Required work:
Show each line of the records in which the word "color" occurs.

Stored data entries
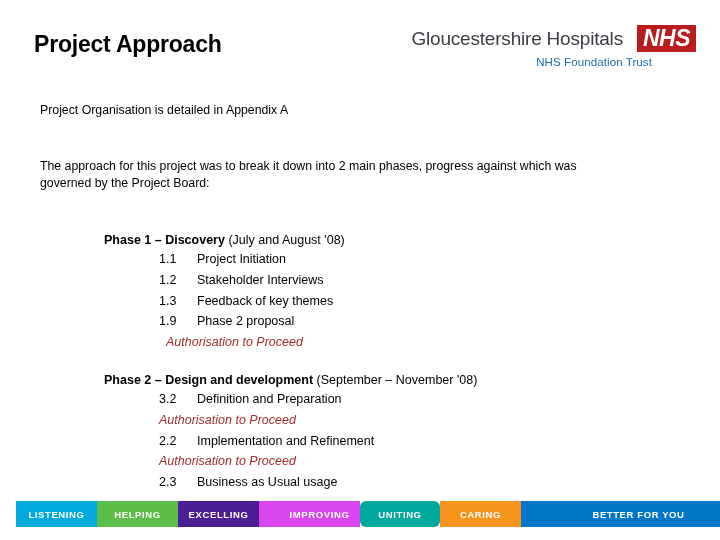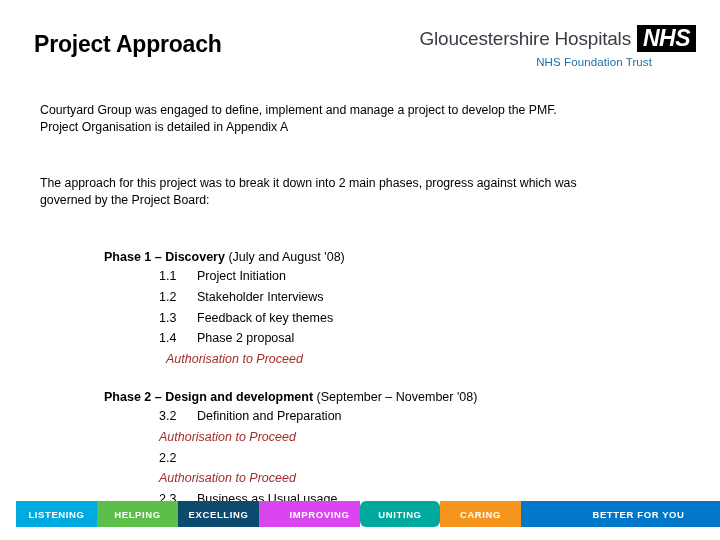--- a/index.html
+++ b/index.html
@@ -39,7 +39,7 @@
     display: flex;
     align-items: center;
     justify-content: flex-end;
-    gap: 6px;
+    gap: 14px;
   }
   .trust-name {
     font-size: 19px;

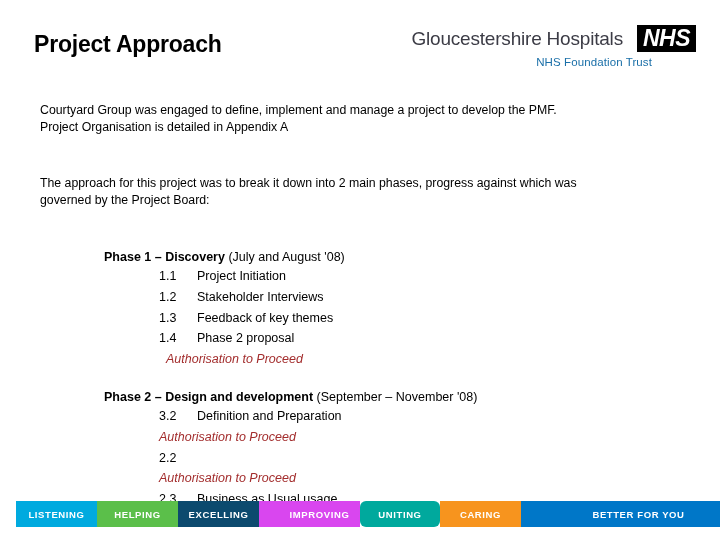--- a/index.html
+++ b/index.html
@@ -49,7 +49,7 @@
     letter-spacing: -0.2px;
   }
   .nhs-box {
-    background: #000000;
+    background: #b91c1c;
     color: #ffffff;
     font-size: 23px;
     font-weight: bold;

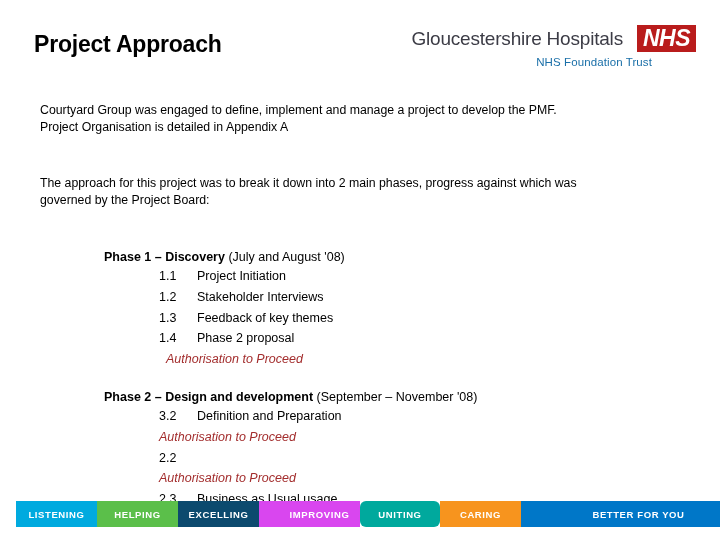--- a/index.html
+++ b/index.html
@@ -159,7 +159,6 @@
 <div class="body-area">
 
   <div class="para">
-    <div>Courtyard Group was engaged to define, implement and manage a project to develop the PMF.</div>
     <div>Project Organisation is detailed in Appendix A</div>
   </div>
 

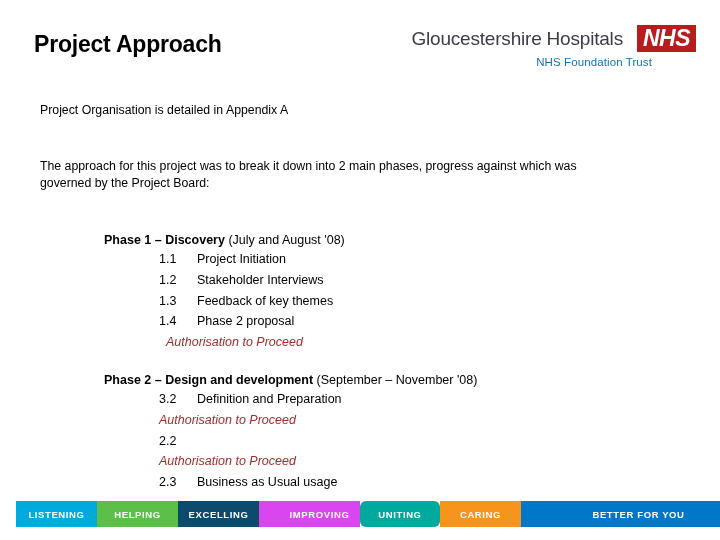--- a/index.html
+++ b/index.html
@@ -188,7 +188,7 @@
             <span>Feedback of key themes</span>
           </div>
           <div class="sub-item">
-            <span class="sub-num">1.4</span>
+            <span class="sub-num">1.9</span>
             <span>Phase 2 proposal</span>
           </div>
           <div class="auth-line auth-indent-1" style="color: rgb(163, 45, 45);">Authorisation to Proceed</div>

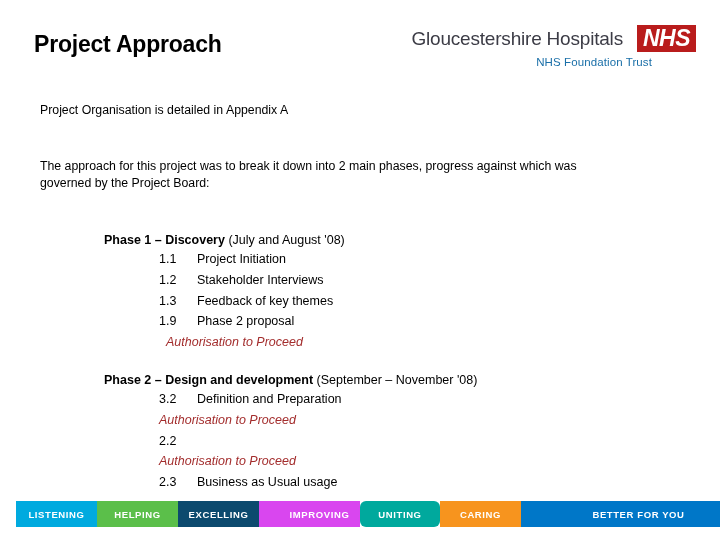--- a/index.html
+++ b/index.html
@@ -205,6 +205,7 @@
           <div class="auth-line auth-indent-2" style="color: rgb(163, 45, 45);">Authorisation to Proceed</div>
           <div class="sub-item">
             <span class="sub-num">2.2</span>
+            <span>Implementation and Refinement</span>
           </div>
           <div class="auth-line auth-indent-2" style="color: rgb(163, 45, 45);">Authorisation to Proceed</div>
           <div class="sub-item">

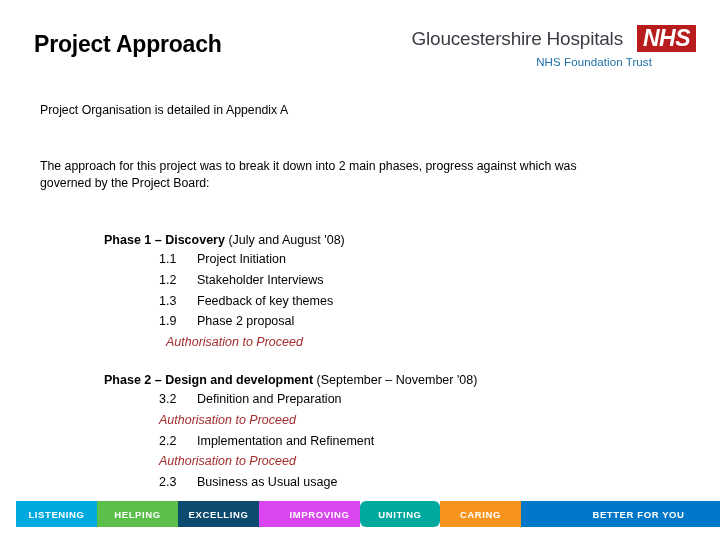--- a/index.html
+++ b/index.html
@@ -220,7 +220,7 @@
 <div class="footer" id="footer-bar">
     <div class="footer-seg" style="background: rgb(0, 170, 223); width: 81px; flex: 0 0 81px;">LISTENING</div>
     <div class="footer-seg" style="background: rgb(91, 191, 74); width: 81px; flex: 0 0 81px;">HELPING</div>
-    <div class="footer-seg" style="background: #0c4a6e; width: 81px; flex: 0 0 81px;">EXCELLING</div>
+    <div class="footer-seg" style="background: #4c1d95; width: 81px; flex: 0 0 81px;">EXCELLING</div>
     <div class="footer-seg" style="background: #d946ef; width: 81px; flex: 0 0 81px; padding-left: 20px;">IMPROVING</div>
     <div class="footer-seg" style="background: rgb(0, 169, 157); width: 80px; flex: 0 0 80px; border-radius: 6px;">UNITING</div>
     <div class="footer-seg" style="background: rgb(247, 148, 30); width: 81px; flex: 0 0 81px;">CARING</div>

Response:
     color: #ffffff;
           <div class="auth-line auth-indent-1" style="color: rgb(163, 45, 45);">Authorisation to Proceed</div>
           <div class="auth-line auth-indent-2" style="color: rgb(163, 45, 45);">Authorisation to Proceed</div>
           <div class="auth-line auth-indent-2" style="color: rgb(163, 45, 45);">Authorisation to Proceed</div>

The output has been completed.